We just uploaded a new preprint “Simultaneous model calibration and source inversion in atmospheric dispersion models” that I co-authored with Juan Garcia and John Stockie. This is mainly thanks to Juan’s work for his master’s thesis. I am very proud of him. Here’s the abstract:

We present a cost-effective method for model calibration and solution of source inversion problems in atmospheric dispersion modelling. We use Gaussian process emulations of atmospheric dispersion models within a Bayesian framework for solution of inverse problems. The model and source parameters are treated as unknowns and we obtain point estimates and approximation of uncertainties for sources while simultaneously calibrating the forward model. The method is validated in the context of an industrial case study involving emissions from a smelting operation for which cumulative monthly measurements of zinc particulate depositions are available.

A day of celebration at SFU

I had the opportunity to celebrate my graduation with some of the lovelies people in my life. My two supervisors John Stockie and Nilima Nigam hooded me at the convocation ceremony.
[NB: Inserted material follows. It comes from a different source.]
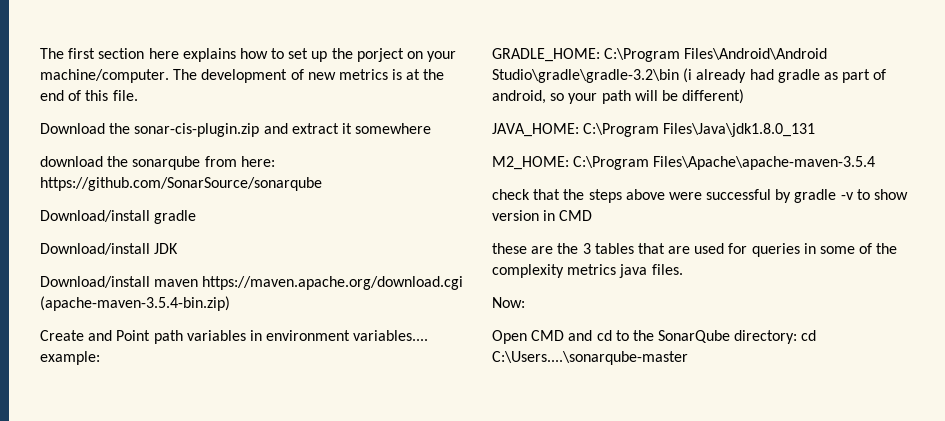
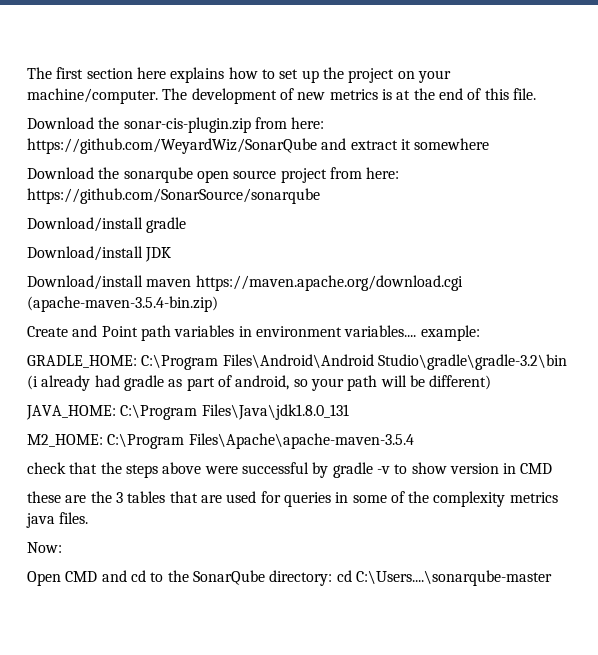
[356,48,404,62] porject -> [348,68,395,83] project
(260, 130) none -> [254,117,325,129] [27,138,317,154] from here: https://github.com/WeyardWiz/SonarQube
[40,156,103,167] download -> [27,167,94,179] Download
(201, 163) none -> [196,168,327,183] open source project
I was also awarded the Governor General’s gold medal by President Andrew Petter.  This is a huge honor which I credit to my supervisors as well as the wonderful people at SFU who supported me for the past six years.
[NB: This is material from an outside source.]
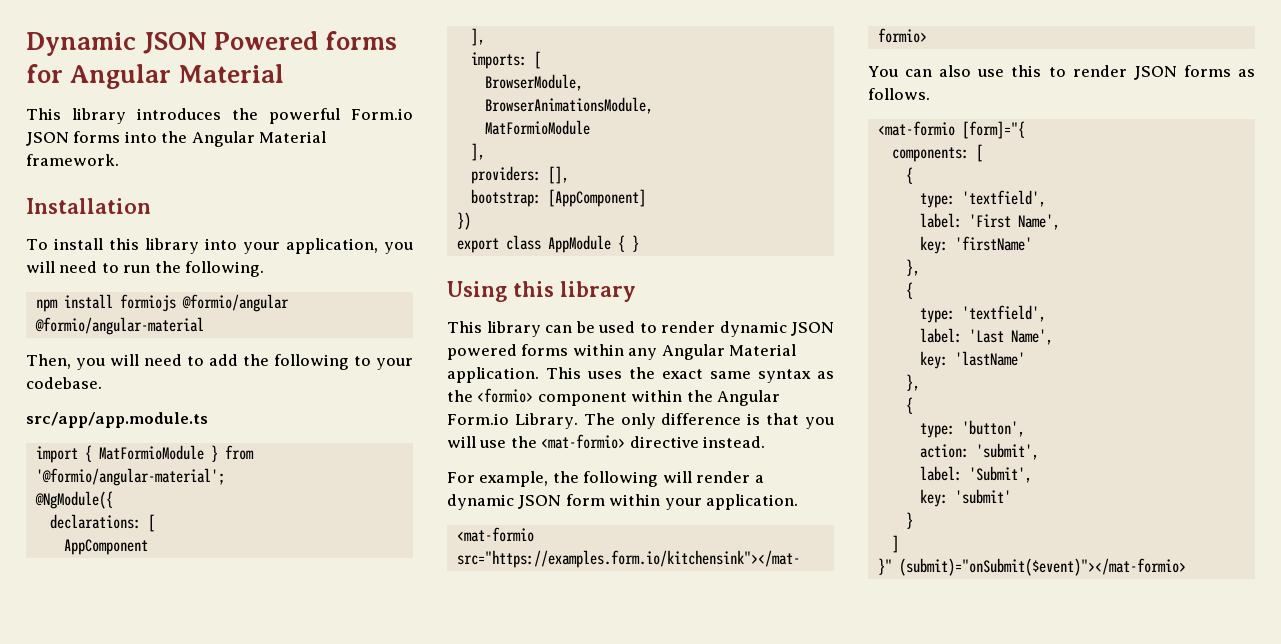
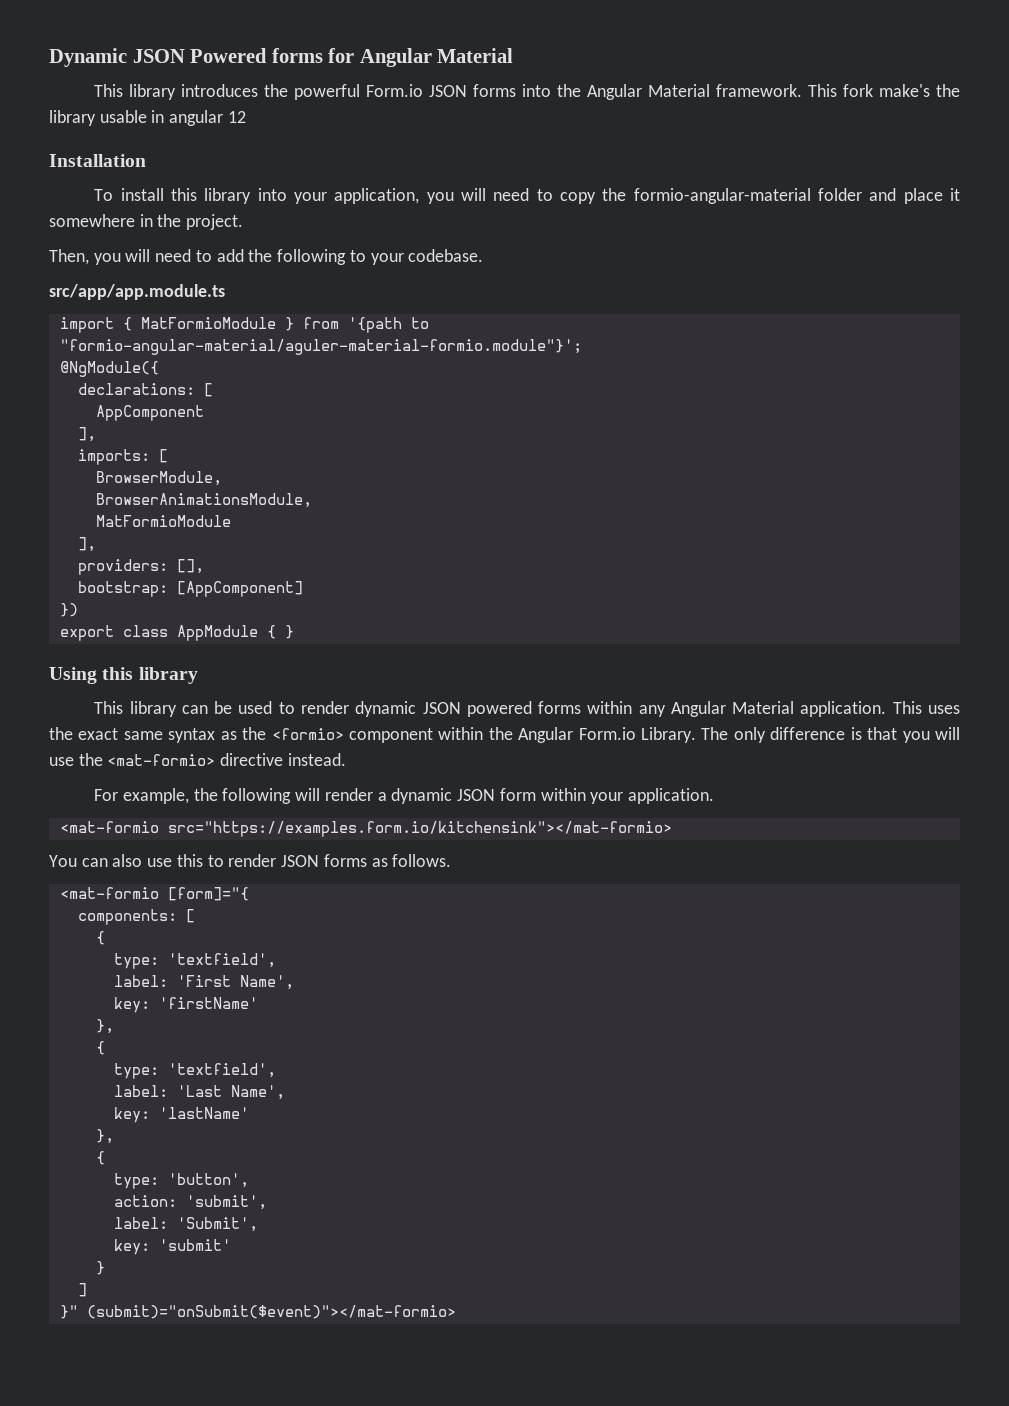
(119, 160) none -> [808,84,961,97] [49,110,246,126] This fork make's the library usable in angular 12
[123,261,265,277] [35,294,289,312] [34,317,204,335] run the following. // npm install formiojs @formio/angular @formio/angular-material -> [559,188,960,204] [49,214,244,230] copy the formio-angular-material folder and place it somewhere in the project.
[35,468,225,486] '@formio/angular-material'; -> [347,317,429,333] [59,339,582,355] '{path to "formio-angular-material/aguler-material-formio.module"}';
Preprint on Metropolis-Hastings for self-decomposable priors

A new preprint titled “A Metropolis-Hastings algorithm for posterior measures with self-decomposable priors” is now available on arXiv:


We introduce a new class of Metropolis-Hastings algorithms for sampling target measures that are absolutely continuous with respect to an underlying self-decomposable prior measure on infinite-dimensional Hilbert spaces. We particularly focus on measures that are highly non-Gaussian and cannot be sampled effectively using conventional algorithms. We utilize the self-decomposability of the prior to construct an autoregressive proposal kernel that preserves the prior measure and satisfies detailed balance. We then introduce an entirely new class of self-decomposable prior measures, called the Bessel-K prior, as a generalization of the gamma density to infinite dimensions. The Bessel-K priors interpolate between well-known priors such as the gamma distribution and Besov priors and can model sparse or compressible parameters. We present example applications of our algorithm in inverse problems ranging from finite-dimensioanl denoising to deconvolution on L^2.